## TASK DETAILS
The answer should consist of each line below that contains the word "Fernglas".

## DATA RECORDS
*** Block opens ***

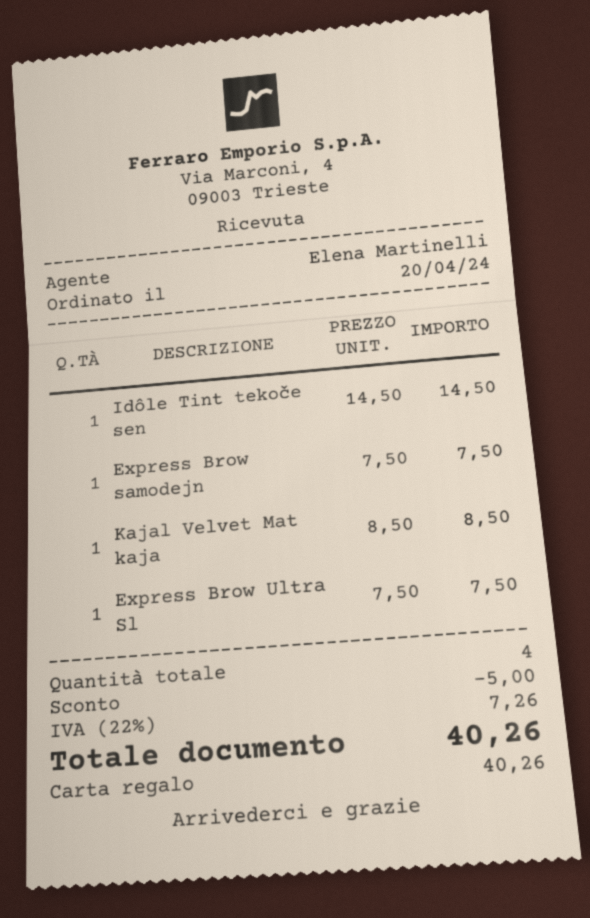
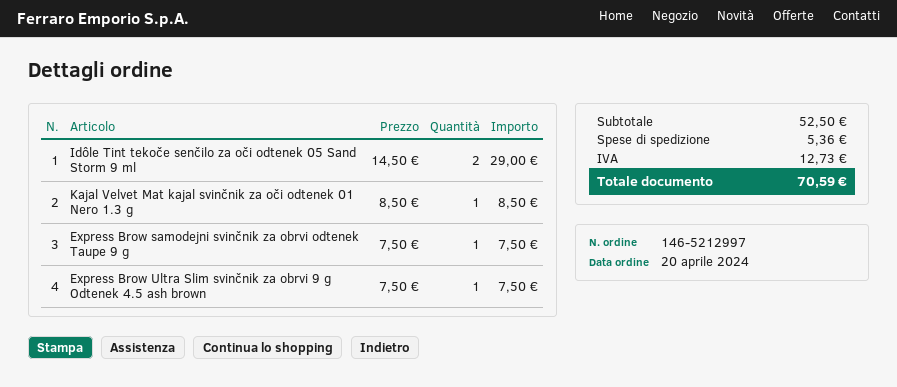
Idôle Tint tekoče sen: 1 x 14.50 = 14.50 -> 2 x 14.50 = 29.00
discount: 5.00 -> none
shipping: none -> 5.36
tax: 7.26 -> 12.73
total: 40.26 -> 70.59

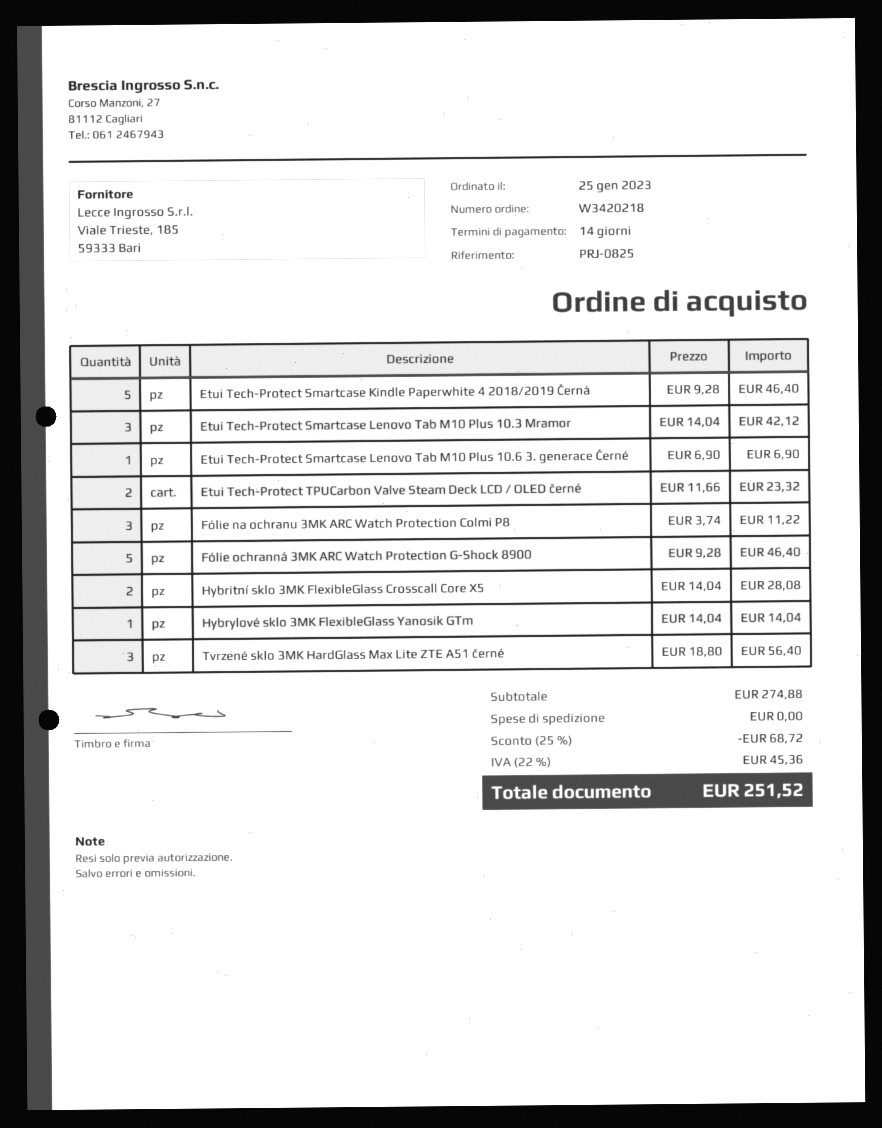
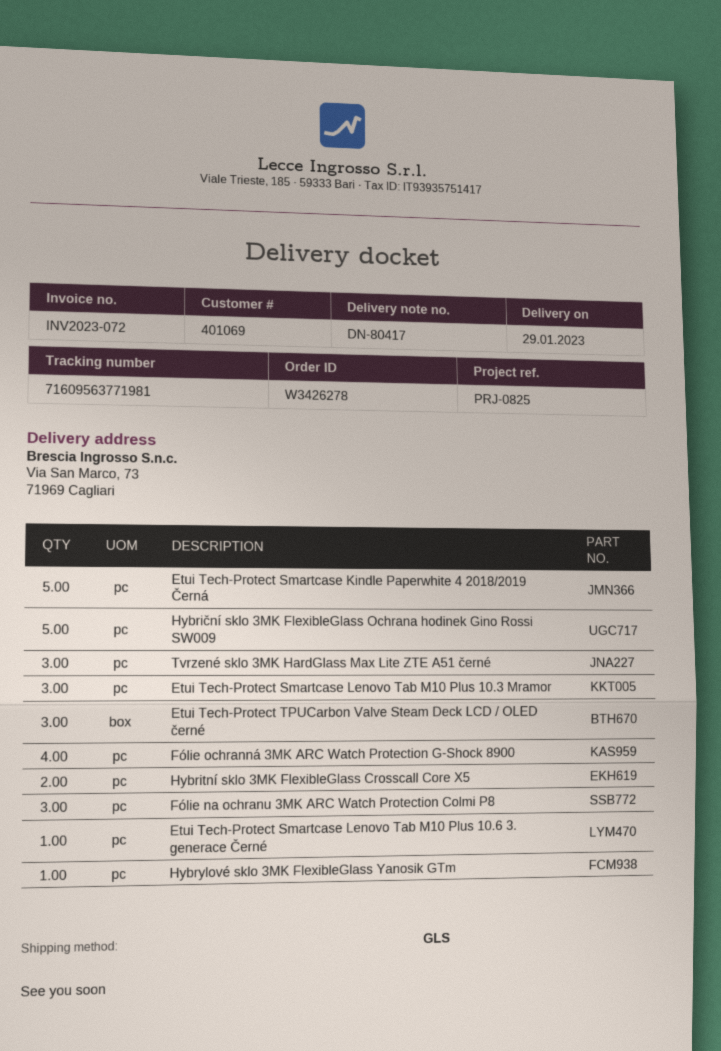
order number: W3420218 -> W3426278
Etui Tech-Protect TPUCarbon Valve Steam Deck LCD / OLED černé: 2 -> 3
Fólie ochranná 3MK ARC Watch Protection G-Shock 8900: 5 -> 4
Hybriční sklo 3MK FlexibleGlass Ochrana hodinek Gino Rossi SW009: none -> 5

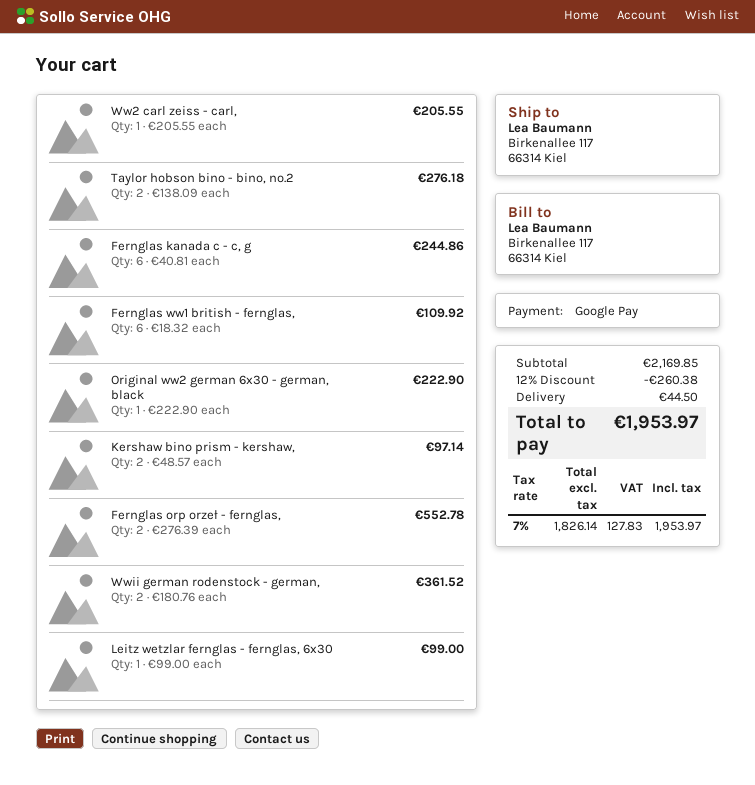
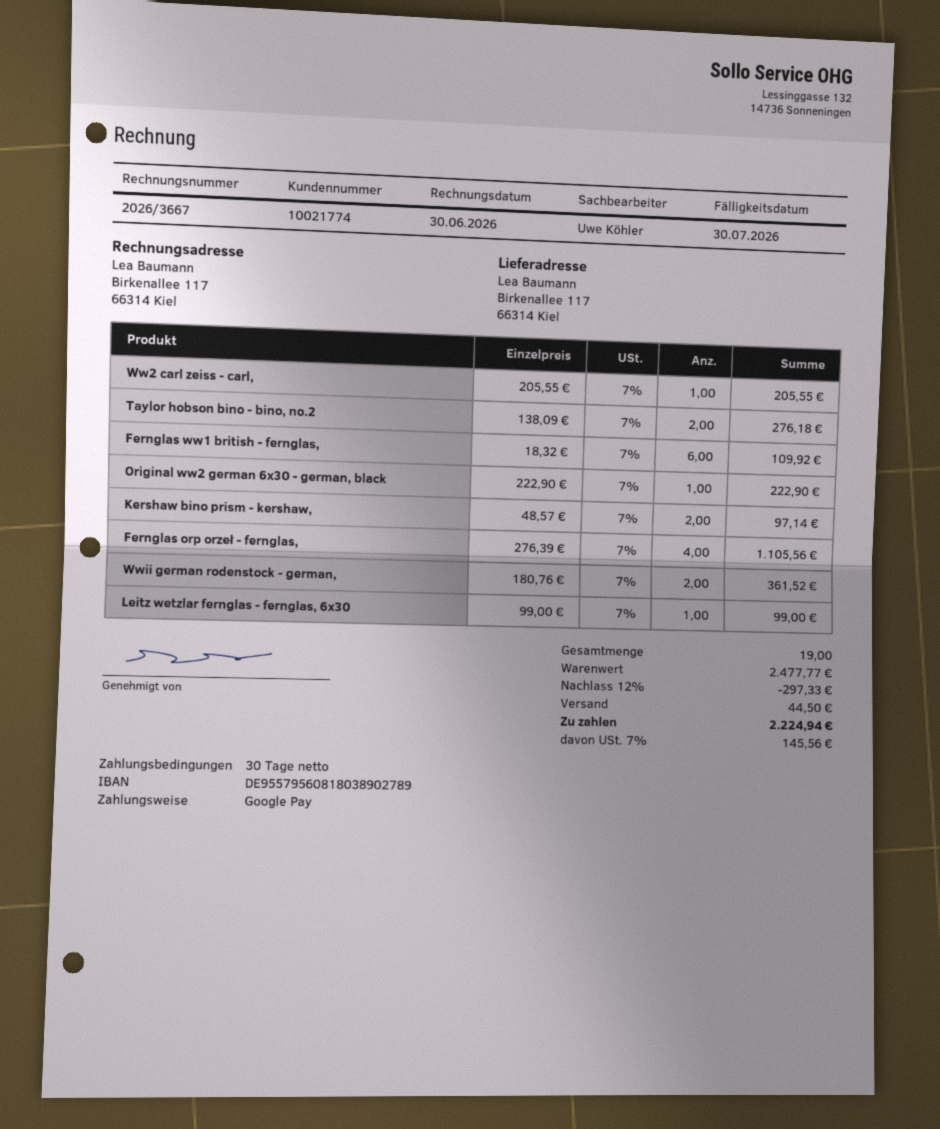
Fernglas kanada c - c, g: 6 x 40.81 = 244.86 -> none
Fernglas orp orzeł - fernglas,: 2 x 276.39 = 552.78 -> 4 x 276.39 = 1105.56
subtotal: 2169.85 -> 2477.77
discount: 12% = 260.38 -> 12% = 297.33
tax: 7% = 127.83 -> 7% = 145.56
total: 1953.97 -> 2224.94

*** Block closes ***

## OUTPUT
Fernglas kanada c - c, g: 6 x 40.81 = 244.86 -> none
Fernglas orp orzeł - fernglas,: 2 x 276.39 = 552.78 -> 4 x 276.39 = 1105.56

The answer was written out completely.